Given the current state of the legislation, the threats to cancel Airbus orders or similar retaliatory trade measures are obviously out of proportion to the economic impact of the tax on the European skies. To fear that this might trigger a “trade war” is also to forget that such a war has already been declared in industry, particularly in the aviation sector (with the multiplication of more or less disguised subsidies, including in Europe, and with the use of exchange rates as a veritable weapon of industrial policy). Furthermore, agreements or cancellations of orders in this sector are in any case very often influenced by the political context, sometimes for dubious reasons (as in the case of diplomatic reconciliation with relatively distasteful regimes). In this case the cause, the defence of the integrity of Europe’s climate policy, is legitimate.

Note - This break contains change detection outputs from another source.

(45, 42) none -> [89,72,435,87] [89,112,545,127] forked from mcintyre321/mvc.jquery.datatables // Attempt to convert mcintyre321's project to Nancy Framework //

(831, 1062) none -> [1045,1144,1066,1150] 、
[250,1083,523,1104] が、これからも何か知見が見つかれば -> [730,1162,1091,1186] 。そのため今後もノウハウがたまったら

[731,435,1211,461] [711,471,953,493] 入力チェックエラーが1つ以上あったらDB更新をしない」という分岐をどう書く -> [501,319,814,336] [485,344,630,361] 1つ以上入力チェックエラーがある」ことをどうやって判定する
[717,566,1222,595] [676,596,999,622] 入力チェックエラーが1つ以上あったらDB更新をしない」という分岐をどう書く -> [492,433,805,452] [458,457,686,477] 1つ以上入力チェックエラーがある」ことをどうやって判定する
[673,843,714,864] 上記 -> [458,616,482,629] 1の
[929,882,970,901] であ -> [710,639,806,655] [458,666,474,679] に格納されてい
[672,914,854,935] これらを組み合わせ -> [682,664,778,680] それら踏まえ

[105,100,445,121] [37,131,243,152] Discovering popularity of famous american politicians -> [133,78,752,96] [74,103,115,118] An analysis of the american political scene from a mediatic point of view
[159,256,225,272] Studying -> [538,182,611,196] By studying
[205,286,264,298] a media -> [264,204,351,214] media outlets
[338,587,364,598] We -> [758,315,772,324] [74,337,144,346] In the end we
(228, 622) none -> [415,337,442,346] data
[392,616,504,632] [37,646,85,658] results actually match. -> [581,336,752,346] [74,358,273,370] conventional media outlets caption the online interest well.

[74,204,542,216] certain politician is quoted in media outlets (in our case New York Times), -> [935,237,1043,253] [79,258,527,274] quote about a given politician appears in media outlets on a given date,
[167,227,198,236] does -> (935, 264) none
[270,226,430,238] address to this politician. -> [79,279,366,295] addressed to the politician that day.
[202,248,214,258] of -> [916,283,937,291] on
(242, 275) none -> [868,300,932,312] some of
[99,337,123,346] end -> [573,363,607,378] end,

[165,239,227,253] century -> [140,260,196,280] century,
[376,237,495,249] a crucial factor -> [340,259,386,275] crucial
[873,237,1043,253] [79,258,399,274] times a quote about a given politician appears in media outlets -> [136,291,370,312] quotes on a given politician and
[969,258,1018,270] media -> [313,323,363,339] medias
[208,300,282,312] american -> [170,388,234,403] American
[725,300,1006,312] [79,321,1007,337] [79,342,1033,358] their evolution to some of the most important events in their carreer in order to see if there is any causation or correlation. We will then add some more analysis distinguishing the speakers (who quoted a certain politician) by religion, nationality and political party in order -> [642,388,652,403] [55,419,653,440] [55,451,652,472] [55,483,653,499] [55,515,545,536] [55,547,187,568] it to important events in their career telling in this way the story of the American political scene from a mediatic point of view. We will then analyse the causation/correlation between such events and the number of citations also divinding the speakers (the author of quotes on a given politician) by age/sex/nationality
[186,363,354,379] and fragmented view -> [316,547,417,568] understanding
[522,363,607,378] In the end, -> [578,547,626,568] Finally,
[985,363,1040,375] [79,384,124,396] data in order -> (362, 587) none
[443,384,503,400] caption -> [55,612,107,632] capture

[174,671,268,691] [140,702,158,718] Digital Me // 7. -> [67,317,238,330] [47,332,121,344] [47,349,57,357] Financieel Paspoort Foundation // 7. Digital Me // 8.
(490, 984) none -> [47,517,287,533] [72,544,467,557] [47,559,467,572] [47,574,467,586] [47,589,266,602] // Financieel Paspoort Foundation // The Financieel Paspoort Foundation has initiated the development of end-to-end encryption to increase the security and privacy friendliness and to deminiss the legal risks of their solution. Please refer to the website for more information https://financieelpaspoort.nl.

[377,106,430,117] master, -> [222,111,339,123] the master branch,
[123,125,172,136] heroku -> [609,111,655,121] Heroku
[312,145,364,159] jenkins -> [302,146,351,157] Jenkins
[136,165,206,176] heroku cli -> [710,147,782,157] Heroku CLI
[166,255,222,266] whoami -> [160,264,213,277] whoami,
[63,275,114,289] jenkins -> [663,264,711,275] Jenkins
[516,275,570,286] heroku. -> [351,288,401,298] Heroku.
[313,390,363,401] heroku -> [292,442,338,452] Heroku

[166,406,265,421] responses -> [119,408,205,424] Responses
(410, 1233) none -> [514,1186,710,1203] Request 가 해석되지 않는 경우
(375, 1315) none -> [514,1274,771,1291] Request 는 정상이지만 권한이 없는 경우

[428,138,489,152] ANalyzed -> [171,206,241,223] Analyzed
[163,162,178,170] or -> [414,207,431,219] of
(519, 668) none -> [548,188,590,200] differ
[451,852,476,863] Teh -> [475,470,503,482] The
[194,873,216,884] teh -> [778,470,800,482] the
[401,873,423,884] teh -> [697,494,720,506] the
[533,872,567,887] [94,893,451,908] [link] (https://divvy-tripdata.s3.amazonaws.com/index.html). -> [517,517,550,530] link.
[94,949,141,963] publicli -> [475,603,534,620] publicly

The various threats and blackmail attempts being taken up by the pressure groups targeted, in this case air passengers, are intended to sway governments for obtaining short-sighted gains. They are targeting particular countries, foremost among them Germany and Poland, which are currently dragging their feet in accepting the EU Commission’s proposal to accelerate the pace of European emissions reduction by raising the goal of emissions reduction for 2020 from 20% to 30% (compared to 1990 levels). As is their right, on the climate issue Germany and Poland have been following an approach that is in accordance, respectively, with a growth strategy based on exports and an energy strategy based on coal. In both cases, these are national decisions that should not take precedence over the European approach. From the perspective of Europe’s interests, there is therefore no valid reason to yield to these pressures even if some member states become involved.

By confirming its determination, the EU can provide proof that leadership by example on the climate can go beyond simply setting a moral example and lead to actual changes in economic behaviour. The EU can ensure that everyone sees that, despite the impasse at the global level, a regional climate strategy can still be effective. If its approach is confirmed, the success of the European strategy, which consists of encouraging cooperative strategies under the threat of credible sanctions, would point towards a way to break the deadlock on climate negotiations.

The European Union will, in the coming weeks, be passing through a zone of turbulence (yet another) on the issue of its border carbon tax. It would be legally absurd and politically very costly to make a U-turn now: instead, let’s fasten our seat belts and wait calmly for the stop light to change.